* About this exercise: Please transcribe every record below exactly, leaving out the pictures.
Segment Start: Records supplied
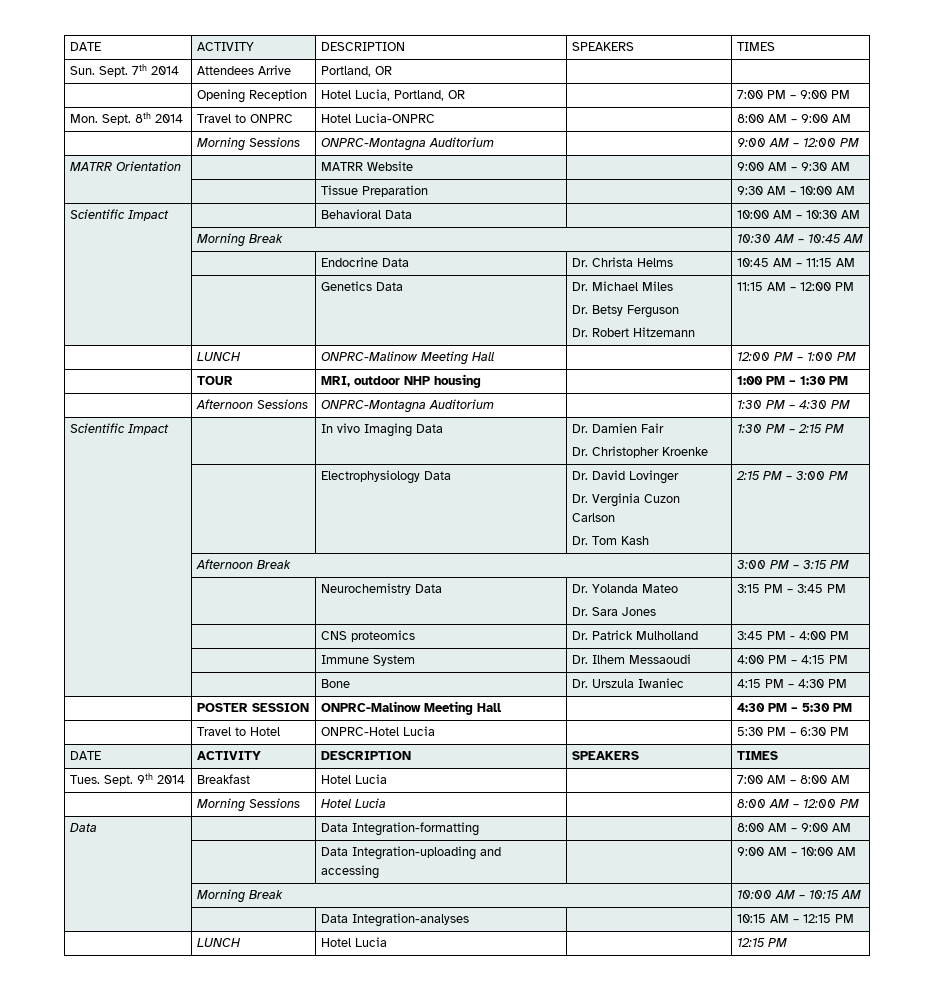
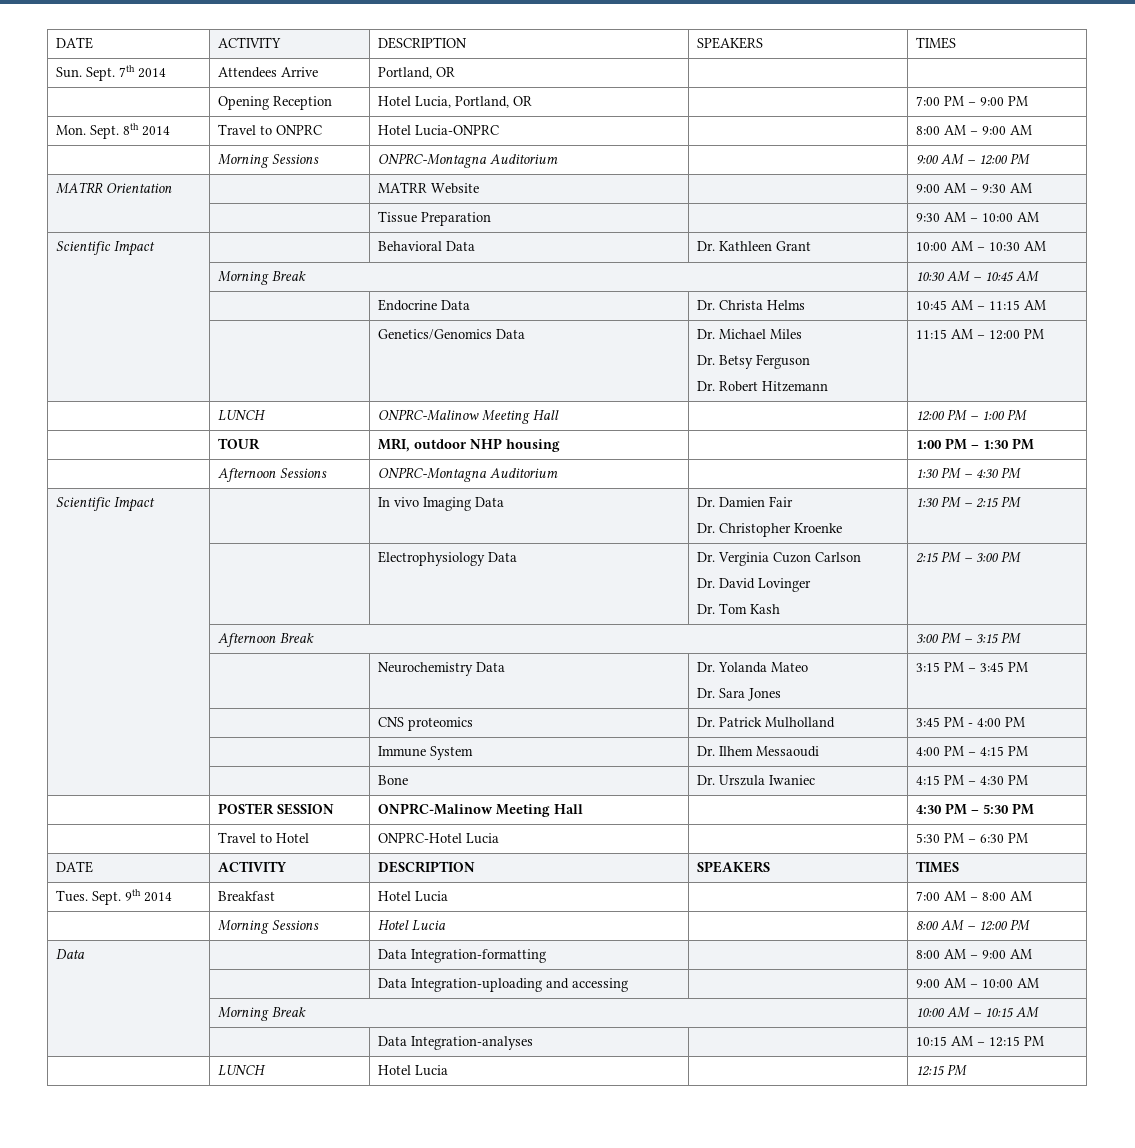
- Scientific Impact | | Behavioral Data | | 10:00 AM – 10:30 AM
+ Scientific Impact | | Behavioral Data | Dr. Kathleen Grant | 10:00 AM – 10:30 AM
- | | Genetics Data | Dr. Michael Miles
+ | | Genetics/Genomics Data | Dr. Michael Miles
- | | Electrophysiology Data | Dr. David Lovinger
- Dr. Verginia Cuzon Carlson
+ | | Electrophysiology Data | Dr. Verginia Cuzon Carlson
+ Dr. David Lovinger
Segment End: Records supplied
* Response below:
- Scientific Impact | | Behavioral Data | | 10:00 AM – 10:30 AM
+ Scientific Impact | | Behavioral Data | Dr. Kathleen Grant | 10:00 AM – 10:30 AM
- | | Genetics Data | Dr. Michael Miles
+ | | Genetics/Genomics Data | Dr. Michael Miles
- | | Electrophysiology Data | Dr. David Lovinger
- Dr. Verginia Cuzon Carlson
+ | | Electrophysiology Data | Dr. Verginia Cuzon Carlson
+ Dr. David Lovinger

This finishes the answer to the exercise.